Our local Mosquito Research Control Unit has traps that are regularly monitored. They count for number and species. The A. aegypti population was reduced by 80% in the wake of the Oxitec experiment. I’d call that a resounding success given the local mozzies are highly resistant to DDT and other usual insecticides.

And considering that the A. aegypti species itself was an invasive species to Cayman, this is a case of one intentional introduction helping combat an invasive species population that has becomes established.

In AUS, we are fairly careful about introduced species now, because of some really bad early decisions, (rabbits, foxes, cacti) and ongoing threats from aggressive invaders (water plants, Japanese knotweed, etc)

But my whole city is full of “successful” introduced species. I’ve got introduced grass, oak tree, plum tree, apricot tree, carrots, pumpkins, beans, peas. Dogs and cats are arguable: horses, cows, sheep, goats, pigs less so.

The cacti problem was fixed with an introduced bug: the fly problem (caused by introduced beef cattle) partly fixed by introduced dung beetles, the rabbit problem partly fixed by two introduced diseases, and the blackberry problem fixed by introduced disease (although you got to kind of miss those vast blackberry thickets, and many people feel the same way about rabbits).

^

Yeah we’ve got a reasonable strike rate overall with introduced species. The Dung beetle one of the better ones, the cane toad one of the worst.

Earthworms in Ohio seemed to work out pretty well. There were once native earthworms here, but the glaciers wiped them out. Now they’re back, and good for them.

And haven’t there been species deliberately introduced for no better reason than “just because”? IIRC, the children’s book Mr. Popper’s Penguins culminates with a plan to colonize the North Pole with penguins because why not. I get the impression that that reflected a real attitude, if not a specific real plan, at the time the book was written.

That’s Rabbits into Australia.

http://www.abc.net.au/science/articles/2009/04/08/2538860.htm

They frigging flourished all right

The European starling was introduced into the US by someone who wanted to import all the birds mentioned in Shakespeare.
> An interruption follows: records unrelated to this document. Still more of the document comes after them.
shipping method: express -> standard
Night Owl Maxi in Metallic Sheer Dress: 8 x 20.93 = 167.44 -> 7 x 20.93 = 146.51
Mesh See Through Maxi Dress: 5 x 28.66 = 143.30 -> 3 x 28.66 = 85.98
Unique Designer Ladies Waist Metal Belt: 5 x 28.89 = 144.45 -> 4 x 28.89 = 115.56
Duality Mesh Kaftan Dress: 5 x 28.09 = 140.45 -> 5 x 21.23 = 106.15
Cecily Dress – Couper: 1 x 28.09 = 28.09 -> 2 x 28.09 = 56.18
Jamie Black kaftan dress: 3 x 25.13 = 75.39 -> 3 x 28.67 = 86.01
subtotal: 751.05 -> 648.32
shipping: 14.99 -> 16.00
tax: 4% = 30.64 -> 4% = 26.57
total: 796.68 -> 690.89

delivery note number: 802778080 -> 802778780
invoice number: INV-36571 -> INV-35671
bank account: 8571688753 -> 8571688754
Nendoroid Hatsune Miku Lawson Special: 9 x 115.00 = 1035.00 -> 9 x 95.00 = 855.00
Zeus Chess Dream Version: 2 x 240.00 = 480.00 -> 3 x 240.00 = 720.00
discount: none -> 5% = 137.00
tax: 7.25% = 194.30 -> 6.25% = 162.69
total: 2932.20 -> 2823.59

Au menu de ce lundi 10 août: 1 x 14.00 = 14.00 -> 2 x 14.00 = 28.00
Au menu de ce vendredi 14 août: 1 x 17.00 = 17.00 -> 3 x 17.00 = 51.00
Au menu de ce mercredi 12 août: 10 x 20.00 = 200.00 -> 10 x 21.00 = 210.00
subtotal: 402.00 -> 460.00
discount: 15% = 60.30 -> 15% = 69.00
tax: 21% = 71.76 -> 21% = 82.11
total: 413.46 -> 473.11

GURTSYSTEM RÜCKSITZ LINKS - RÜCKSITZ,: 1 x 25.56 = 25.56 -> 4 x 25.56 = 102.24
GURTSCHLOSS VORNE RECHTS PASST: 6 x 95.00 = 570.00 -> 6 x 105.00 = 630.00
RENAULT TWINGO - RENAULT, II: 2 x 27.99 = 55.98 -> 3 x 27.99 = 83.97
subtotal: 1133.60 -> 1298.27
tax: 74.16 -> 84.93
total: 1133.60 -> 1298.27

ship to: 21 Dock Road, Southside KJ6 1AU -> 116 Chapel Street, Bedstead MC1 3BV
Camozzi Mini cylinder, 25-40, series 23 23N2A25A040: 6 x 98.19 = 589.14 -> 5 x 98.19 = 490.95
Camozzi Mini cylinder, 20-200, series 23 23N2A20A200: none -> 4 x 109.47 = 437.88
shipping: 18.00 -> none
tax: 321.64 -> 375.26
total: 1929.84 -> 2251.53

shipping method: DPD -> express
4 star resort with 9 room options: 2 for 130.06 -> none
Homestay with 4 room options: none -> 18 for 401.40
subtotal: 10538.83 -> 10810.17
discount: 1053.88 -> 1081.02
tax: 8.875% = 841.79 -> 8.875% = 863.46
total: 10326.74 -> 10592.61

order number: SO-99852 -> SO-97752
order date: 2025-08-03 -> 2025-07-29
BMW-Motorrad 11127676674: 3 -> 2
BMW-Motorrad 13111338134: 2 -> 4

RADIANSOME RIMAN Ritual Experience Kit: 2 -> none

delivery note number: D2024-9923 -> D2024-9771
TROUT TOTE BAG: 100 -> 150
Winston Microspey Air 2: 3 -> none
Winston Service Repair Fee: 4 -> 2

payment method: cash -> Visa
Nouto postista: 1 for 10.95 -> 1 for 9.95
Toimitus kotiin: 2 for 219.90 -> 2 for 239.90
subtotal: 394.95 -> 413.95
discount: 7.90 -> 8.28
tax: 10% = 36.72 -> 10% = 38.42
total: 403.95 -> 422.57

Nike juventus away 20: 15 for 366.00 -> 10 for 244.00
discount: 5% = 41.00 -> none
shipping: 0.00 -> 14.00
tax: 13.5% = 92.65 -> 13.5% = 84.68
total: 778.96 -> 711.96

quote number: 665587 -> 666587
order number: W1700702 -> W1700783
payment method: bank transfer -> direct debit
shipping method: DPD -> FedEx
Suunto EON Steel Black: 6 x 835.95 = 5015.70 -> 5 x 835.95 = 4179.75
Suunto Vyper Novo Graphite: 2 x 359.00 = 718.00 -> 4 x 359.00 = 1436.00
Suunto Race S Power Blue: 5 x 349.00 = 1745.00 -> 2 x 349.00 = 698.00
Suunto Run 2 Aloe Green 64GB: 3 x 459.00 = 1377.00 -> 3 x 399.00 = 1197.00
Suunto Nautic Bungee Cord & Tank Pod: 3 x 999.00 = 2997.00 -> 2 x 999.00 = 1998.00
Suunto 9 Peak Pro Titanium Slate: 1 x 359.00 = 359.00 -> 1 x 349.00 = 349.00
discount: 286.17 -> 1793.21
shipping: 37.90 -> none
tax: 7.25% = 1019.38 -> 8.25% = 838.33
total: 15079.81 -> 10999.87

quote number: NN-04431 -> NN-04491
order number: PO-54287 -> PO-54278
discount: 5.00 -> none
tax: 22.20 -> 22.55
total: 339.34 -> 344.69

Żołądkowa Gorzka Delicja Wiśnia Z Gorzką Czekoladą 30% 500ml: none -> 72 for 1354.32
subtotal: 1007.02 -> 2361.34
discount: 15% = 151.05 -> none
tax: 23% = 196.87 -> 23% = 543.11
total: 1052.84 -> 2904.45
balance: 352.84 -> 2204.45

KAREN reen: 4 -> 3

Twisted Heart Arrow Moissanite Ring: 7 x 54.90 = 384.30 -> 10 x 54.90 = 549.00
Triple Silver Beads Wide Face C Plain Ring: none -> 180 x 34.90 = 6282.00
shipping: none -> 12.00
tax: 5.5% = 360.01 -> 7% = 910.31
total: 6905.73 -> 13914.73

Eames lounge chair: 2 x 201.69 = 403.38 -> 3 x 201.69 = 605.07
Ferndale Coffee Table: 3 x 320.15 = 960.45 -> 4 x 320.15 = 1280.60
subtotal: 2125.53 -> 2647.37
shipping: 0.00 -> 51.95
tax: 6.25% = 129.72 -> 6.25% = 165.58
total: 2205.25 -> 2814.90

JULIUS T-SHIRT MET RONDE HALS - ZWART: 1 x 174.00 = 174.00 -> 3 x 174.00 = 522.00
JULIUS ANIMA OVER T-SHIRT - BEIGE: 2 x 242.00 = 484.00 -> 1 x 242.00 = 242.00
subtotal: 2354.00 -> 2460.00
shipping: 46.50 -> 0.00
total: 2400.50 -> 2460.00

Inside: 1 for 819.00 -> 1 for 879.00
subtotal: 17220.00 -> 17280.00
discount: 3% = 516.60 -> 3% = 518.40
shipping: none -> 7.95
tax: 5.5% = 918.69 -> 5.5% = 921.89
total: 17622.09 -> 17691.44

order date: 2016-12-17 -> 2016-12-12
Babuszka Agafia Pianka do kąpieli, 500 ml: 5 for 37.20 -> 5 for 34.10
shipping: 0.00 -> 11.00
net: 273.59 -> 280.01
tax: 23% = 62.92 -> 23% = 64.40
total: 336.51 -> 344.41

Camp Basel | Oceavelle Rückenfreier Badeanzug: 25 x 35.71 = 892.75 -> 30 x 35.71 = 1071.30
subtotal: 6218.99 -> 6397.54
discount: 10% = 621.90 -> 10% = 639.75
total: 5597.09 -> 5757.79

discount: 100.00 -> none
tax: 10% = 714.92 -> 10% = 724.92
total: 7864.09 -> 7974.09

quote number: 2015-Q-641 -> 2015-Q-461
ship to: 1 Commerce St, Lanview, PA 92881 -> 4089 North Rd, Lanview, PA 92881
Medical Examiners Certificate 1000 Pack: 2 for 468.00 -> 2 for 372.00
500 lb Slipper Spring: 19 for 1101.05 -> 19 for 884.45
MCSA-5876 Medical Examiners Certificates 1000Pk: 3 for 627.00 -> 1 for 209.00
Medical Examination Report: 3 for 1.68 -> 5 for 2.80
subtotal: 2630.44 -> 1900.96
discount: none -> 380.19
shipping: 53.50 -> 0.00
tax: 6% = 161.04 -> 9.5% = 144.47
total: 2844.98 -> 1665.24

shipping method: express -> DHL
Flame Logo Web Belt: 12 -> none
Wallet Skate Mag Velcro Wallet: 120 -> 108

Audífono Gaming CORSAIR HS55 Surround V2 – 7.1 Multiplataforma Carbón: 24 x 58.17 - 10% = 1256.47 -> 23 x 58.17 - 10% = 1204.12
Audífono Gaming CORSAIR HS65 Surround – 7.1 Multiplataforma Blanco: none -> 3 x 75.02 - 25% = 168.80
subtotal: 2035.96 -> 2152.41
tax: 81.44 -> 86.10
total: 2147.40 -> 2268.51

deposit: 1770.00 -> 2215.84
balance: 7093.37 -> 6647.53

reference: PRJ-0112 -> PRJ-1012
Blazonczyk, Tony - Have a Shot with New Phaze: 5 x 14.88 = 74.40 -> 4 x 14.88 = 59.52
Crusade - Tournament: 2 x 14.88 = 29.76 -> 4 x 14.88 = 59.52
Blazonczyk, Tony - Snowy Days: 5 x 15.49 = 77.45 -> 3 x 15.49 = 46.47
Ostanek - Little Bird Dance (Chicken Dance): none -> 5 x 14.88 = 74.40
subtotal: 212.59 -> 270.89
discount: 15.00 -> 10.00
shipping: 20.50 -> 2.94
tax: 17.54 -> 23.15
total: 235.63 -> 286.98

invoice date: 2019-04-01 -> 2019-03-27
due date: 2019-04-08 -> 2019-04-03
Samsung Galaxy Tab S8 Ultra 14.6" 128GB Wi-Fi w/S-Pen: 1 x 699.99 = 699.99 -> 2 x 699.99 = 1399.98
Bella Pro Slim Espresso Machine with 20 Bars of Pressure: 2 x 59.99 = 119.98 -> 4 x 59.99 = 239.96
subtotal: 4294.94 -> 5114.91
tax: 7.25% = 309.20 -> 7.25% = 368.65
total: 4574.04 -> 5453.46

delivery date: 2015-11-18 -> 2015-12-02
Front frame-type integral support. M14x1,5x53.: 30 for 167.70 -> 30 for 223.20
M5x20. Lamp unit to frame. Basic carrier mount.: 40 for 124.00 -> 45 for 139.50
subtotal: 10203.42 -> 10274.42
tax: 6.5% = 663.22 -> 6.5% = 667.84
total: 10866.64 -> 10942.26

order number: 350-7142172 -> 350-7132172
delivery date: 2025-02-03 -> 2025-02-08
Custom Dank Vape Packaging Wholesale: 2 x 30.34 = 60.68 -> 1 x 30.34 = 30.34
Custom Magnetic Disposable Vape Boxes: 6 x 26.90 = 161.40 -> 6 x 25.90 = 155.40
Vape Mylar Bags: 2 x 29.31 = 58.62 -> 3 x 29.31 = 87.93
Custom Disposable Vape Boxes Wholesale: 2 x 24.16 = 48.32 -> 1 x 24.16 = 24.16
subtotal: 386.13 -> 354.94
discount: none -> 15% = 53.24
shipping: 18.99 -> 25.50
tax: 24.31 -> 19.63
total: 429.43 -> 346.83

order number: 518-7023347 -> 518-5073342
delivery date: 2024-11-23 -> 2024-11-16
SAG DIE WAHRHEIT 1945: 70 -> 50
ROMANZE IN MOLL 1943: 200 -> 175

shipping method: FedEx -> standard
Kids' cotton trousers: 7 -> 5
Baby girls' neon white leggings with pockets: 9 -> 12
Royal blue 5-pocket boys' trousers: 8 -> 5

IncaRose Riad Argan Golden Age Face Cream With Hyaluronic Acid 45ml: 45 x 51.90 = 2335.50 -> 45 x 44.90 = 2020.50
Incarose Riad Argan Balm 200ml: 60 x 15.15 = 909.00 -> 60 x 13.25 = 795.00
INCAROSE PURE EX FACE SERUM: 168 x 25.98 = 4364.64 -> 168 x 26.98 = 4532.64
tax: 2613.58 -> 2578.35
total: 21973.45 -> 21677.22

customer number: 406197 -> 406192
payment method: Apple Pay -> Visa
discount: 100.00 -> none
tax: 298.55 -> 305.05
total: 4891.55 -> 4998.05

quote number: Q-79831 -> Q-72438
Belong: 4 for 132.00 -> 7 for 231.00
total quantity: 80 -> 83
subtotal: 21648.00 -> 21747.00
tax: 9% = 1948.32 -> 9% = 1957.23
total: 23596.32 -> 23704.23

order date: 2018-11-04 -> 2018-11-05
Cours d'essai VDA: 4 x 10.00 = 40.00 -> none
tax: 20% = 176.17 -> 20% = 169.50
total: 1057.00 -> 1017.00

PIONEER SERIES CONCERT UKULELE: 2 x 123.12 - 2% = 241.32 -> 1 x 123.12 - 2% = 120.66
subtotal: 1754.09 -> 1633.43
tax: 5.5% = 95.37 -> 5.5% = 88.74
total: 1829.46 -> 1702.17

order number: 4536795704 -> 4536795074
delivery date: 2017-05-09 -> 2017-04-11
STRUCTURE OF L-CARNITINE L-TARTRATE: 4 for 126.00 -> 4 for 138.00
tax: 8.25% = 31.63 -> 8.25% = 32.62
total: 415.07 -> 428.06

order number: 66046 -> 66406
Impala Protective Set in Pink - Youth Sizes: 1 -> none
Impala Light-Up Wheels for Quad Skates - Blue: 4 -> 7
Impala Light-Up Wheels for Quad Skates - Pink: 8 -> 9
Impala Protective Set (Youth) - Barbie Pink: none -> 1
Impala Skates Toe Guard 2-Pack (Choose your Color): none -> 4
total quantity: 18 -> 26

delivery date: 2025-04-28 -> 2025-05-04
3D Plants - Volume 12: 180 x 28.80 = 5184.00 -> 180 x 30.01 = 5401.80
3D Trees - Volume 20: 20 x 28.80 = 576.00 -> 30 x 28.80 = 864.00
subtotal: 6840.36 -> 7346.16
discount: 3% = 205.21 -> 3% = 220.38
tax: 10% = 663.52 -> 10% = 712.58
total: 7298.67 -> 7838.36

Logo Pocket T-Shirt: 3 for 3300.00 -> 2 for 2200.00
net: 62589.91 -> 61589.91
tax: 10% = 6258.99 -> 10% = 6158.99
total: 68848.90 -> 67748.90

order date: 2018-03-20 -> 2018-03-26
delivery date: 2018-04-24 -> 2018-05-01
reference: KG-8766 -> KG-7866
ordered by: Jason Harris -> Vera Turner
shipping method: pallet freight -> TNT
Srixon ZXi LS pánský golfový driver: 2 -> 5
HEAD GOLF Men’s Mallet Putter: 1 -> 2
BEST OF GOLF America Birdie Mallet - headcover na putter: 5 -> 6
It certainly thrived.

Coyotes in urban America seem to be doing quite well.

Mongooses.

Attempts to introduce the common dandelion to the US for food & medicine have exceeded beyond anybody’s wildest expectations.

However, it has caused big environmental problems, particularly by evicting native hole-nesting birds like bluebirds from nesting sites.

I presume that by “work” that the OP means not merely that the introduced species thrived, but that it wasn’t at the expense of native species, and didn’t cause problems for humans either.

[QUOTE=Duckster]
Coyotes in urban America seem to be doing quite well.
[/QUOTE]

There seems to be some confusion as to what is meant by “introduced species.” Usually this refers to species that have been brought to areas outside their normal range through human agency, whether intentional or non-intentional.

As I mentioned above, I wouldn’t count species that have been used for biological control of their own species, whether it occurs naturally or has previously been introduced. If it occurs naturally, than the species is not introduced; if it has previously been introduced then the release doesn’t constitute a new introduction and in any case means that the original introduction had become a pest.

With regard to coyotes 1) they are native, not an introduced species (although they have spread in part due to human modifications of the environment); 2) they cause problems in their new range such as predation on pets and livestock.